Router that can get through walls? - Wi-Fi problems help - WLAN Wireless Forums


Thread: Router that can get through walls?

skippy786 - 22/9/06 at 19:18

Anyone know of a router that can get decent signal through walls?

I'm going to be setting up a network with the computer only about 30 feet from the router, but with 2-3 nice big plaster walls in the way. Do I have a chance?

Thanks.


titillation - 29/9/06 at 13:07

quote:
Anyone know of a router that can get decent signal through walls?

I'm going to be setting up a network with the computer only about 30 feet from the router, but with 2-3 nice big plaster walls in the way. Do I have a chance?

Thanks.

There are powerline adaptors that can create a LAN using your electricity mains in the house. That might be an option for you - but they do not always work between all connections. (Much like your regular babyphone: might work down the street, but not in the next room - only I think these are build to absolutely not work in the "down the street" scenarios)


Geocoorna - 20/2/07 at 21:20

I have a $49 Linksys router in a corner room of the house, and there are about 40 feet and six plaster walls between it and the bedroom. Out-of-the-box there was no way the signal could reach.

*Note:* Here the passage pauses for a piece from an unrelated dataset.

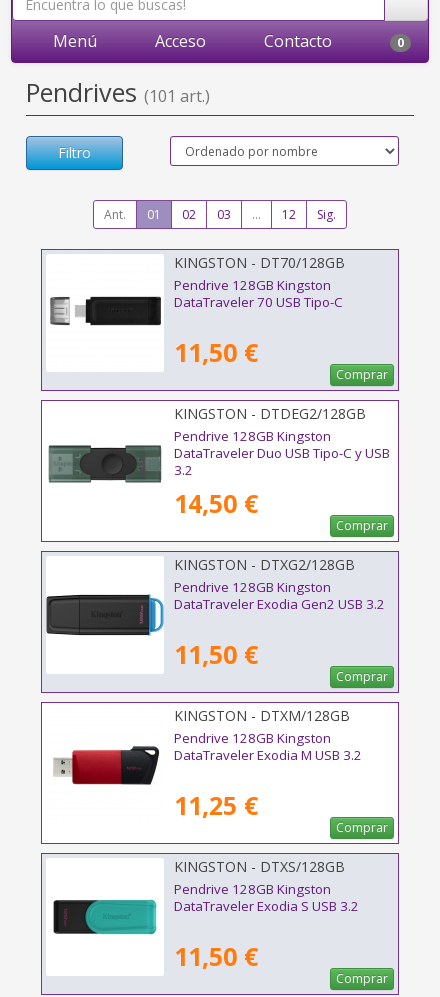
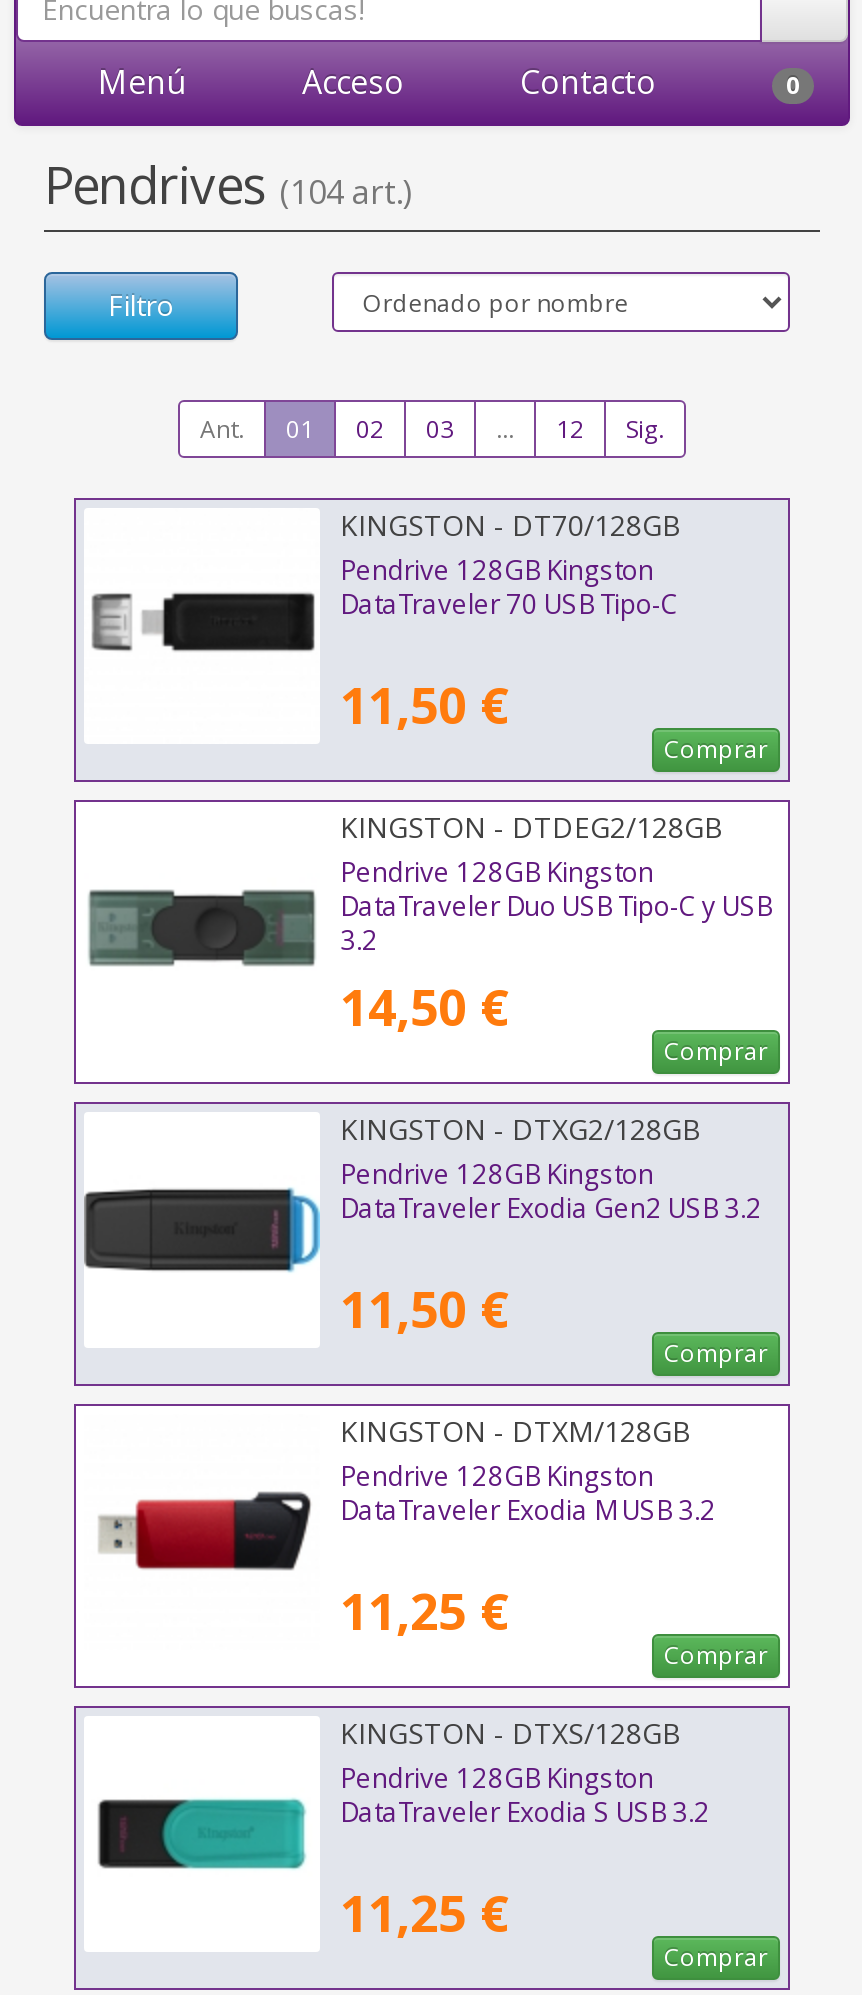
- Pendrives (101 art.)
+ Pendrives (104 art.)

- 11,50 €
+ 11,25 €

I replaced one antenna with a 7dBm omni-directional from D-Link, and made parabolic reflectors for it and the remaining original antenna. Now the whole house gets good to excellent service -- even the upstairs!

An antenna solution is better than a stronger wireless router, because a better antenna can both send stronger and pick up the weak signal from the other side of the bridge.


rfengr - 8/11/07 at 23:23

Getting through plaster walls are a matter of having enough RF power. A drywall takes about 6dB to 10dB to penetrate. If your router is transmitting perpendicular to the wall it takes about 6dB. If the transmission is skewed, it'll take about 10dB.

The FSL (Free Space Loss) for 40 ft is about -85dB. Let's assume that the transmit power of your router is 50mW (+17dBm) and the antenna is 2.2dBi and the 1Mbps receive sensitivity is about 90dB. You have a link budget of about 24.2dB to make the link, if there were no walls. The walls will require an additional 36dB to 60 dB to penetrate. Your net link margin is -11.8dB best case to -35.8dB on the worst case.

From an RF perspective, I don't think adding a higher gain antenna is going to work. You're going to need a bi-directional RF power amplifier. The amps are more costly than the Linksys router. You might want to look at cabling if you don't want to spend the money on the amp.